Other Fragments of Menander follow.

“Be off! these shams of golden tresses spare; No honest woman ever dyes her hair.”

“Better to have, if good you rightly measure, Little with joy than much that brings not pleasure, Scant means with peace than piles of anxious treasure.”

“Marriage, if truth be told (of this be sure), An evil is--but one we must endure.”

“Wretched is he that has one son; or, rather, More wretched he who of more sons is father.”

“Think this, on marriage when your mind is set: If the harm is small, ’tis the chief good you’ll get.”

“Slave not for one who has been himself a slave; Steers, loosed from ploughs, of toil small memory have.”

“A handsome person, with perverted will, Is a fine craft that’s handled without skill.”

“Let not a friend your cherished secrets hear; Then, if you quarrel, you’ve no cause for fear.”

“More love a mother than a father shows: He _thinks_ this is his son; she only _knows_.”

“Fathers’ and lovers’ threats no truth have got. They swear dire vengeance,--but they mean it not.”

“Your petty tyrant’s insolence I hate; If wrong is done me, be it from the great.”

“A lie has often, I have known before, More weight than truth, and people trust it more.”

“Don’t talk of birth and family; all of those Who have no natural worth on that repose. Blue blood, grand pedigree, illustrious sires He boasts of, who to nothing more aspires. What use long ancestry your _pride_ to call? One must have had them to be born at all! And those who have no pedigree to show, Or who their grandsires were but scantly know.”

“From change of homes or lack of friends at need, And so have lost all record of their breed, Are not more “low-born” than your men of blood; A nigger’s well-born, if he makes for good!”

The following are a few more epigrammatic bits from the writings of less noted contemporaries.

PHILIPPIDES

’Tis easy, while at meals you take your fill, To say to sickly people, Don’t be ill! Easy to blame bad boxing at a fight, But not so for oneself to do it right.

## Action is one thing, talk another quite.

Your fortune differs as to bed and board; Your wife--if ugly--can good fare afford.

DIPHILUS

Learn, mortal, learn thy natural ills to bear: These, these alone thou _must_ endure; but spare A heavier load upon thyself to bring By burdens that from thine own follies spring.

When I am asked by some rich man to dine, I mark not if the walls and roofs are fine, Nor if the vases such as Corinth prizes,-- But _solely_ how the smoke from cooking rises. If dense it runs up in a column straight, With fluttering heart the dinner-hour I wait. If, thin and scant, the smoke-puffs sideway steal, Then I forebode a thin and scanty meal.

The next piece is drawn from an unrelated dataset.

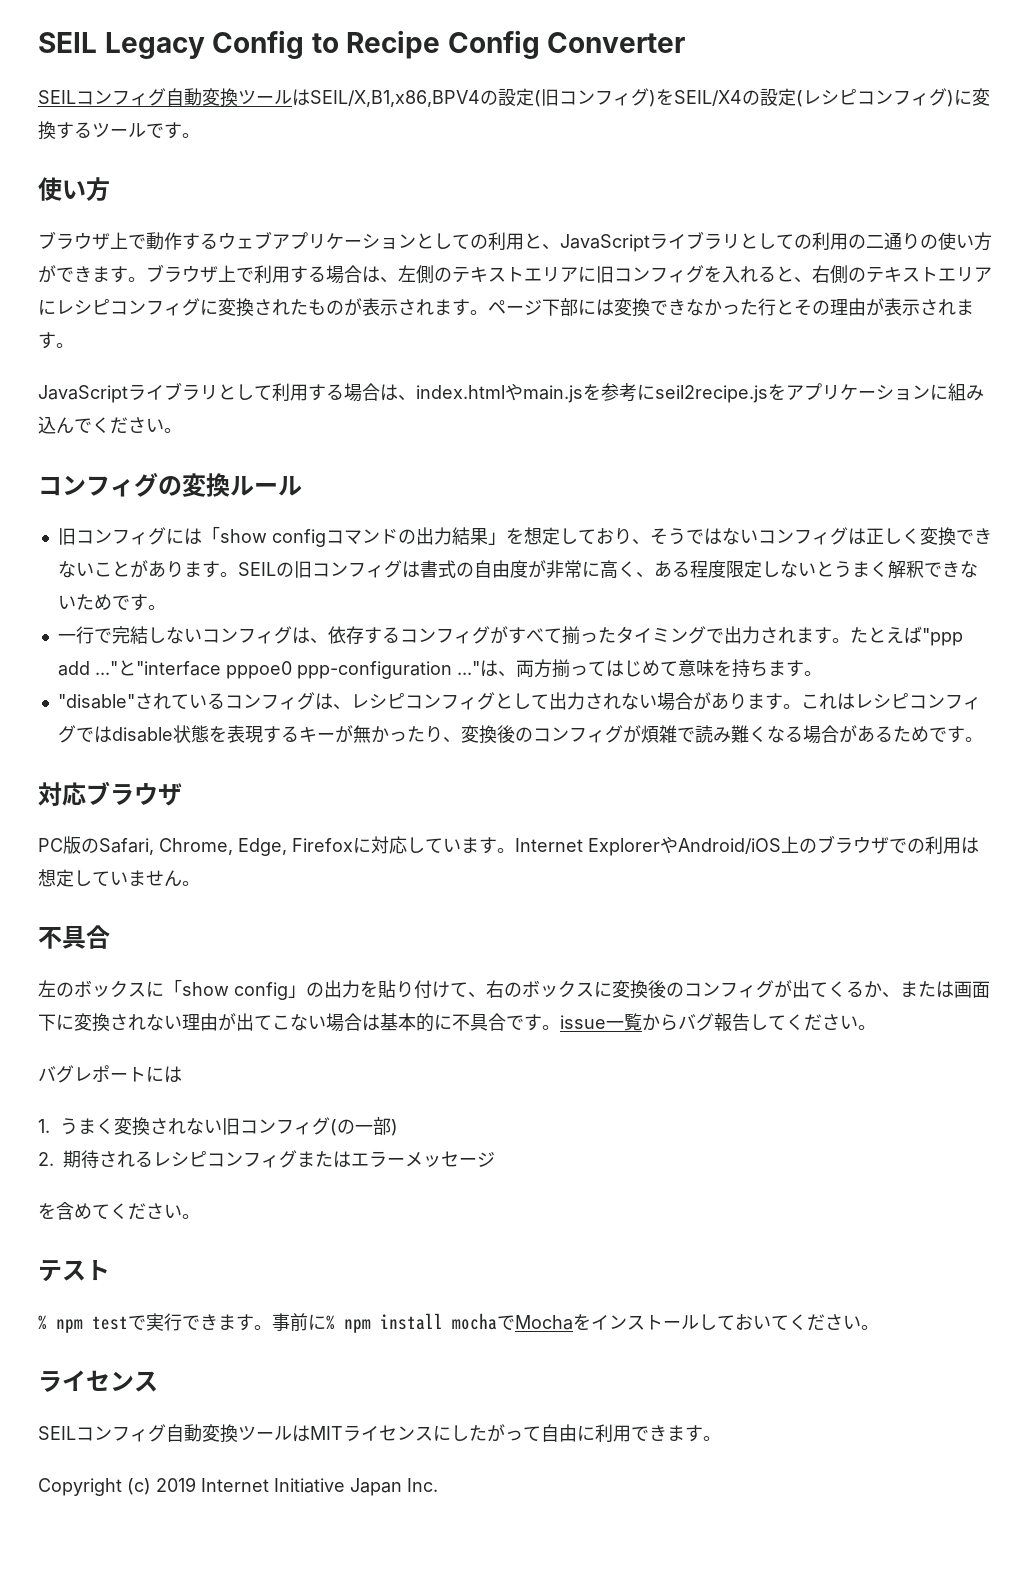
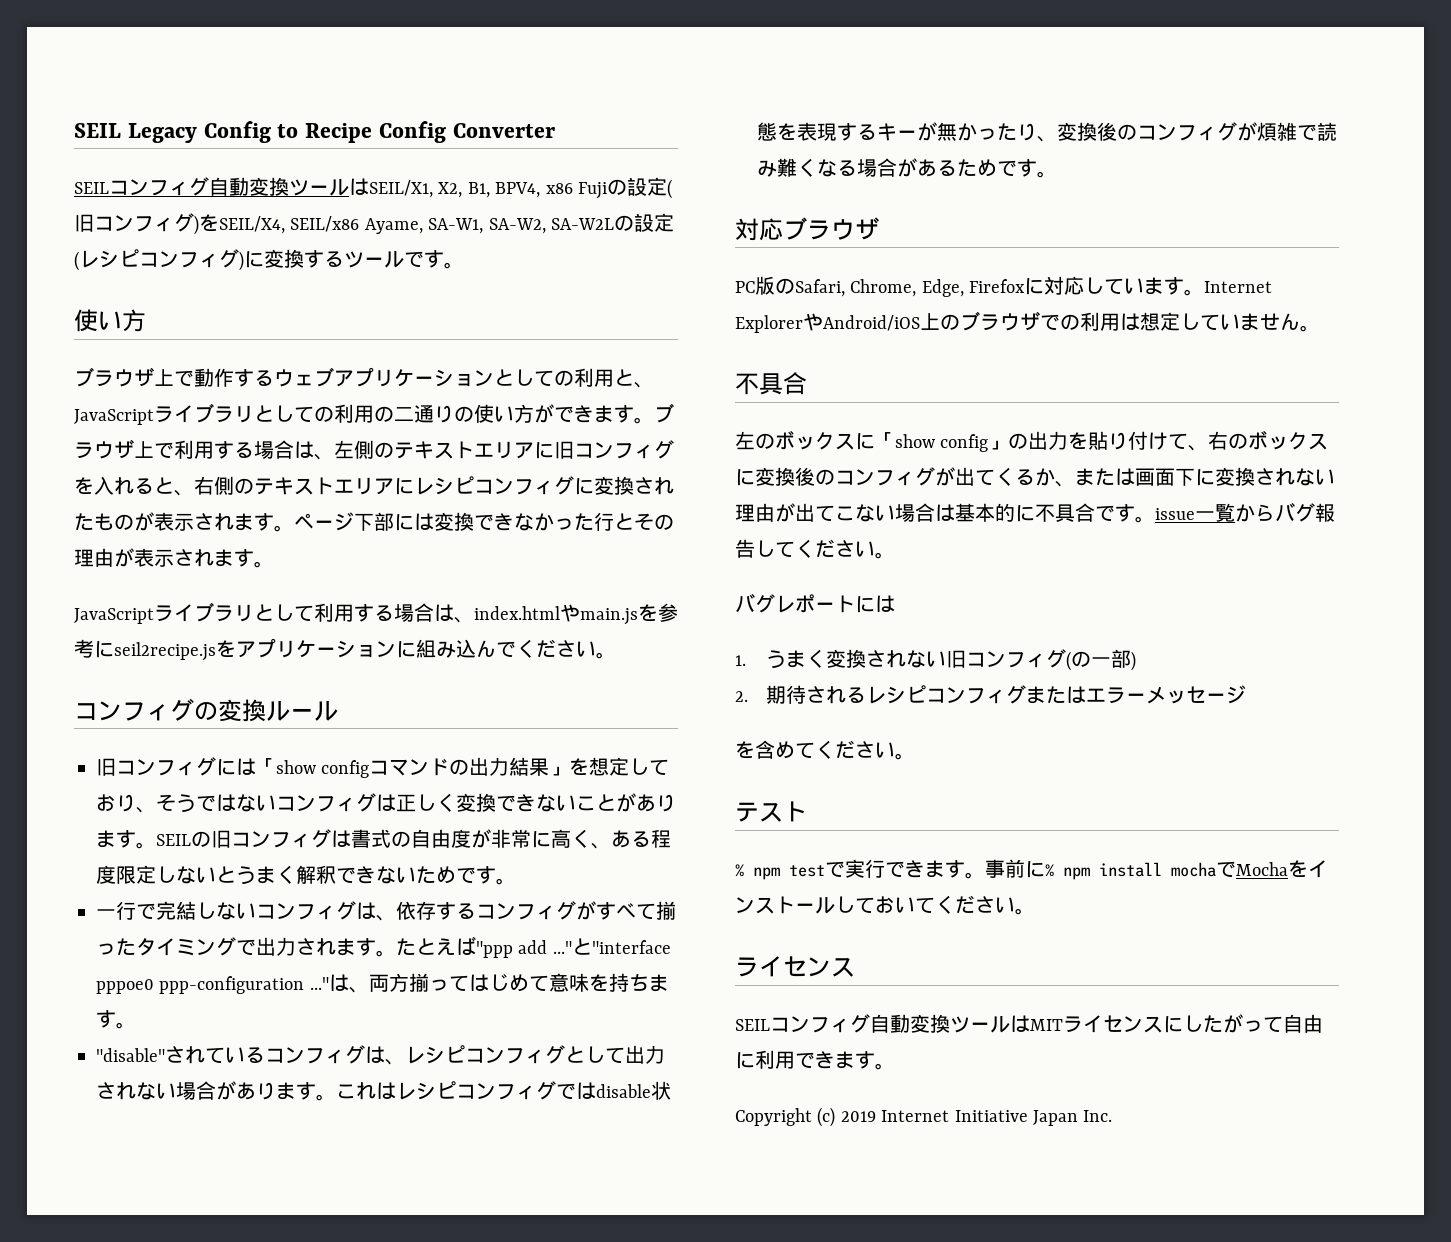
[310,90,480,107] SEIL/X,B1,x86,BPV4 -> [369,180,607,199] SEIL/X1, X2, B1, BPV4, x86 Fuji
[674,90,742,106] SEIL/X4 -> [219,216,614,234] SEIL/X4, SEIL/x86 Ayame, SA-W1, SA-W2, SA-W2L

So plain is she, her father shuns the sight: She holds out bread; no dog will take a bite. So dark is she, that entering a room Night seems to follow her, and all is gloom.

APOLLODORUS

Sweet is a life apart from toil and care; Blessed lot, with others such repose to share! But if with beasts and apes you have to do, Why, _you_ must play the brute and monkey too!

In youth I felt for the untimely doom Of offspring carried to an early tomb. But now I weep when old men’s death I see; That moved my pity; this comes home to _me_.

Seek not, my son, an old man’s ways to spurn; To these in old age you yourself will turn. Herein we fathers lose a point you gain; When you of “father’s cruelty” complain, “_You_ once were young,” we tauntingly are told. We can’t retort, “My son, you once were old.”